Now based in Adelaide but having spent a decade overseas fine-tuning his craft, Giles is known for his contemporary use of the traditional murrini glass technique that originated in Venice. By creating long rods of glass that are then cut into small tiles to reveal the pattern when cut in cross sections, they are then constructed into intricate patterns like a mosaic. Once a suitable pattern has been created on a flat sheet, this is then fused and blown into a three-dimensional form. Murrini is an extremely labour intensive and delicate technique few worldwide have excelled in.
Giles has been particularly drawn to the iconic island of Murano in Venice. Like his contemporaries in glass, this area has constantly fascinated him, and he began researching the glass-making traditions of this famous island and the lesser known nearby island of Burano, known for its intricate lace-making tradition.
He says ‘it was partly instinct to pursue the lace-glass connection, but it also built on my interest in the cross-pollination of ideas between different people living in the same region and involved in small manufacturing and craft practices.
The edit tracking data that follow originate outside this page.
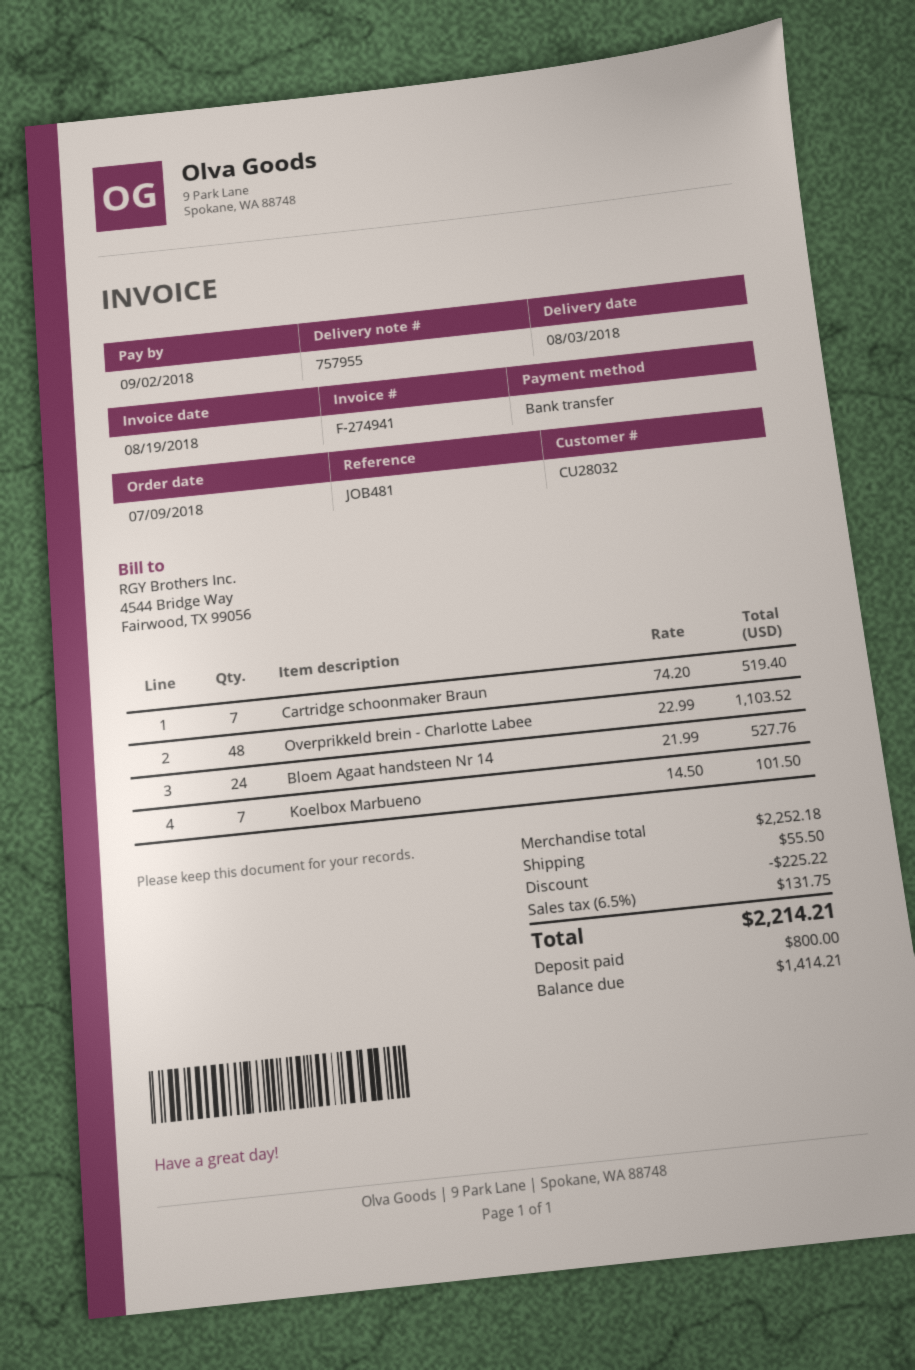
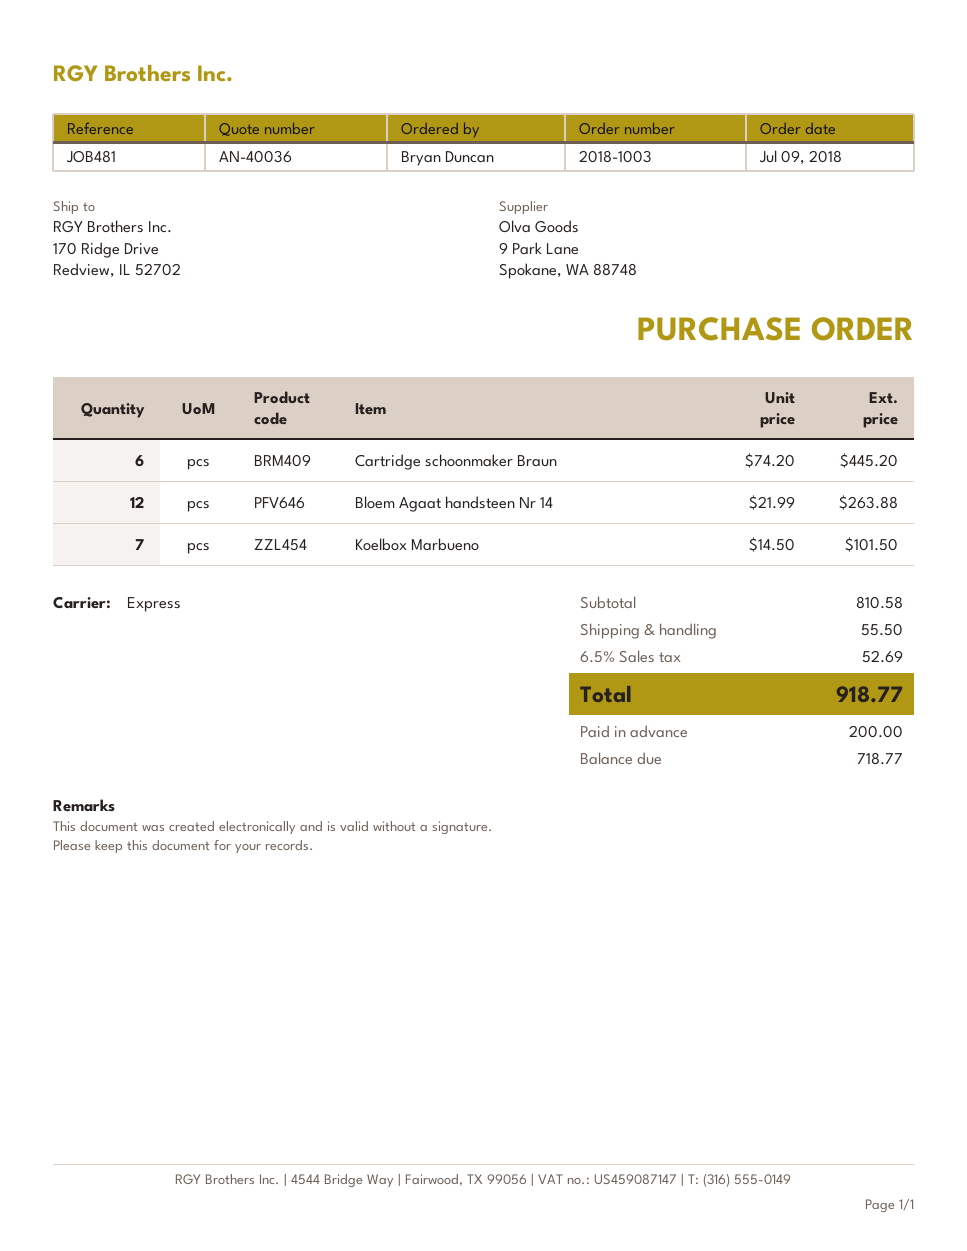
Cartridge schoonmaker Braun: 7 x 74.20 = 519.40 -> 6 x 74.20 = 445.20
Overprikkeld brein - Charlotte Labee: 48 x 22.99 = 1103.52 -> none
Bloem Agaat handsteen Nr 14: 24 x 21.99 = 527.76 -> 12 x 21.99 = 263.88
subtotal: 2252.18 -> 810.58
discount: 225.22 -> none
tax: 6.5% = 131.75 -> 6.5% = 52.69
total: 2214.21 -> 918.77
deposit: 800.00 -> 200.00
balance: 1414.21 -> 718.77

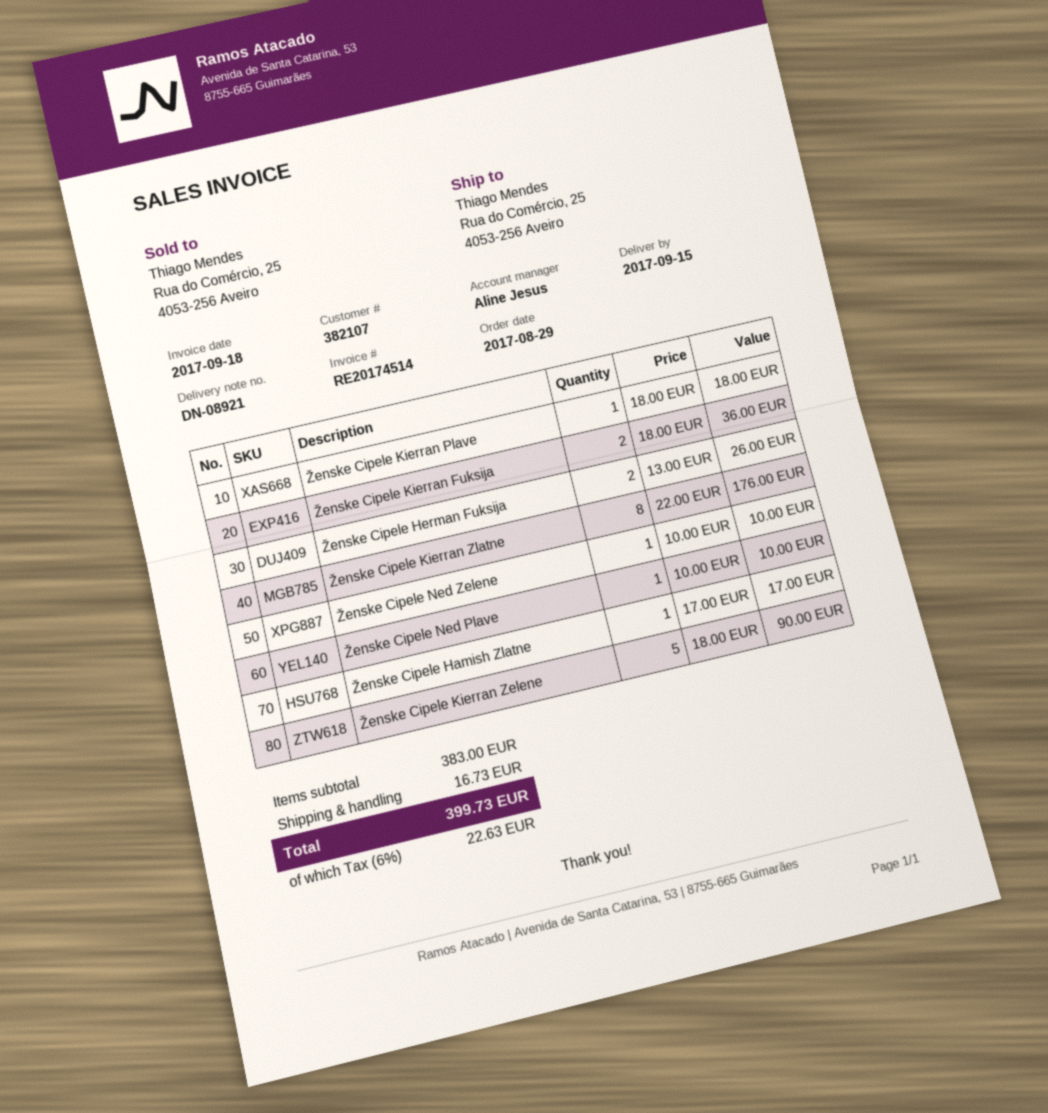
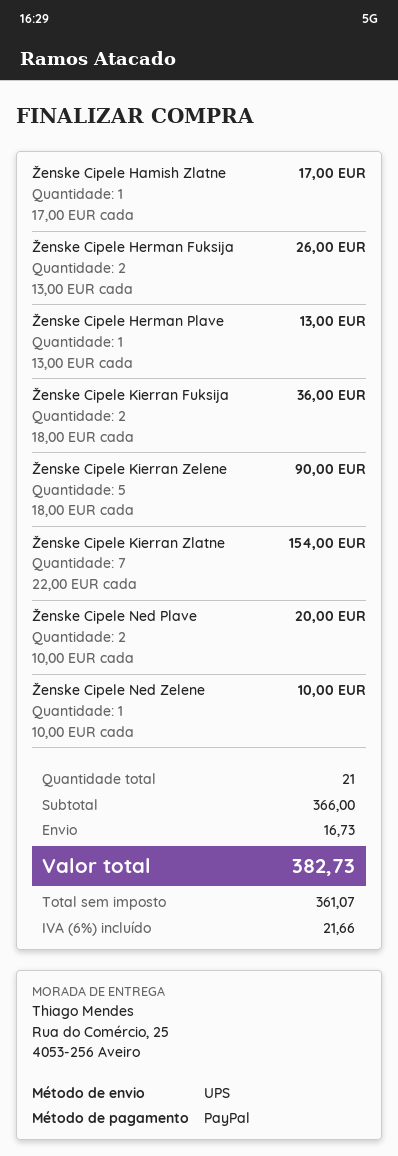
Ženske Cipele Kierran Plave: 1 x 18.00 = 18.00 -> none
Ženske Cipele Kierran Zlatne: 8 x 22.00 = 176.00 -> 7 x 22.00 = 154.00
Ženske Cipele Ned Plave: 1 x 10.00 = 10.00 -> 2 x 10.00 = 20.00
Ženske Cipele Herman Plave: none -> 1 x 13.00 = 13.00
subtotal: 383.00 -> 366.00
tax: 6% = 22.63 -> 6% = 21.66
total: 399.73 -> 382.73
Looking at similarities of patterning, it is clear that there has been a vital exchange of ideas between all the people living in the Venice lagoon for centuries.’
Having spent decades exploring and compiling glass in small pieces, it was only natural that he would gravitate towards textile elements such as lace, as the premise and construct of the techniques are the same. By making lots of small elements that are constructed to make a whole, the depth of the pattern can only ever be as intricate as the makers ability, and Giles is known internationally as a master in this technique. By making use of modern day materials such as the Bullseye brand glass stock and electric kilns, he has been able to take the technique further and more intricate than his predecessors ever imagined.